Old millennials vs. new millennials
Late last month, 28-year-old Alexandria Ocasio-Cortez won the Democratic primary in New York state’s 14th U.S. Congressional District, beating incumbent and Dem insider Joseph Crowley in a bombshell win.
The media theatre that followed inevitably took up Ocasio-Cortez’s age (also a side door into commentary about how she used to be a bartender, and is cute). “A millennial!” the coverage trilled, baffled or impressed that someone from the Avocado Toast Generation pulled it off, as if Ocasio-Cortez and her cohort were still, essentially, kids.
“Millennials,” as an idea and socioeconomic concern, has become shorthand for categorizing everything strange and unknowable about people under age 40, a generation denying the obligations and opportunities of car and home ownership, steady employment and stability, who sleep with their phones, and maybe receive new forms of language and sex and work and power in their sleep. But millennials are grown now, players, a constituency being absorbed into, and changing, the firmament.
A confusion within the confusion is a distinction that is known only or mostly to millennials themselves: the generation is better and more usefully understood (insofar as any generation can be considered in any way cohesive, beyond the social, political and cultural gales that met them) as two uneven halves of a whole, with Early or Old millennials, born in the early to mid-1980s, many of them more aligned with Generation X before them, and New, or Young, or Late millennials, born after that and for the next 15 years-ish, before Generation Z, who arrived around 2000.
What is delineated between the Old and the New is what happened in the respective youths of each group: Old Mills, such as I, experienced crushes and best friends and homework and adolescence free of the overwhelming influence of the internet, and Young Mills did not. That’s not a distinction only of nostalgic value — it colours everything that comes after.
This is, to me, luck, subjectively the wild, grassy fortune of my life.
Young Mills have their own luck, are digital geniuses, seem even further removed from the stigmas and dogmas of previous generations — see, for instance, Ocasio-Cortez — which maybe confirms the Early and Late distinction. I had a cellphone and email address and sense of “online” and its possibilities in high school, but not before, so I was still pushed outside to play (mostly, I read), but then later, transitioned easily to an al- ways-on, always-online paradigm that was largely created by my own cohort (Mark Zuckerberg is, of course, a millennial), my 10,000 hours of practice, the not entirely accurate shorthand attributed to Malcolm Gladwell about what it takes to become expert in something, achieved through sleepovers spent messing around on IM and IRC and ICQ, weekends dropping in on LAN parties (and then leaving to do something cool), and the kind of texting that, and this was obvious to us even then in our Motorola Razr fever dreams, was so slow and painful as to be nearly useless.

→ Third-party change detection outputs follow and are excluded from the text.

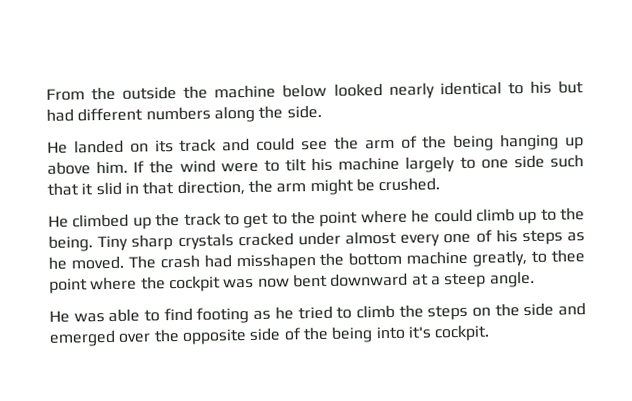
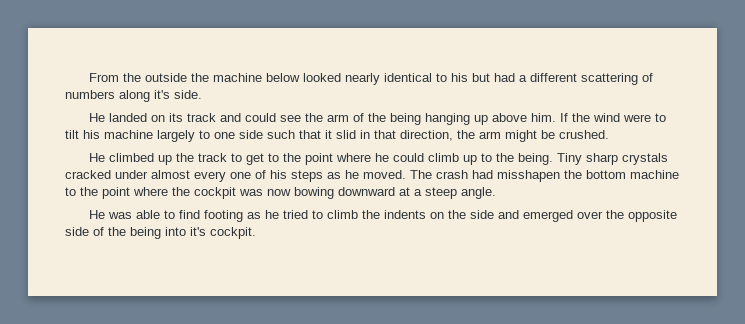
- From the outside the machine below looked nearly identical to his but had different numbers along the side.
+ From the outside the machine below looked nearly identical to his but had a different scattering of numbers along it's side.
- The crash had misshapen the bottom machine greatly, to thee point where the cockpit was now bent downward at a steep angle.
+ The crash had misshapen the bottom machine to the point where the cockpit was now bowing downward at a steep angle.
- He was able to find footing as he tried to climb the steps on the side and emerged over the opposite side of the being into it's cockpit.
+ He was able to find footing as he tried to climb the indents on the side and emerged over the opposite side of the being into it's cockpit.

Sort-of-Young Mills arrived as teenagers with broadband internet; Young-Young-Mills always had it, and with it, the ubiquity of porn and a whole new schema of sociosexual values, and online bullying, and the idea that spending hours a day looking at screens was, you know, fine.
What is lost and what is gained by any innovation, from radio to Tinder, is a boring debate for the ages, much like which generation is “better,” as if that could ever . . . be, but it’s meaningful to me, having been there and then here, that the phone — the landline — was the last element of Old Mill social life that refused its user a totally online projection of themselves.
A landline mediated between a real-life and other self, only degrees away from how presmart cellphones did, but calling someone meant possibly talking to their parents, and following a script created by the social contract that seems to have been voided, even in business.
(I’ve worked with Young Mill and Gen Z journalism interns who are too uncomfortable to cold-call sources, or too comfortable in their own awkwardness to do it well, effectively bouncing themselves from a career, and maybe others, that involves some old-school social savvy.)
Land lines were bounded by time, too, which meant that after-hours contact had to be IRL.
That I was pinged via my bedroom window being hit by stones and dirt clumps liberated from my parents’ landscaping, instead of “U up?” texts is, to me, the distillation of Old Mill luck: there was a time, however brief, where Old Mills were conscious of what we were about to lose.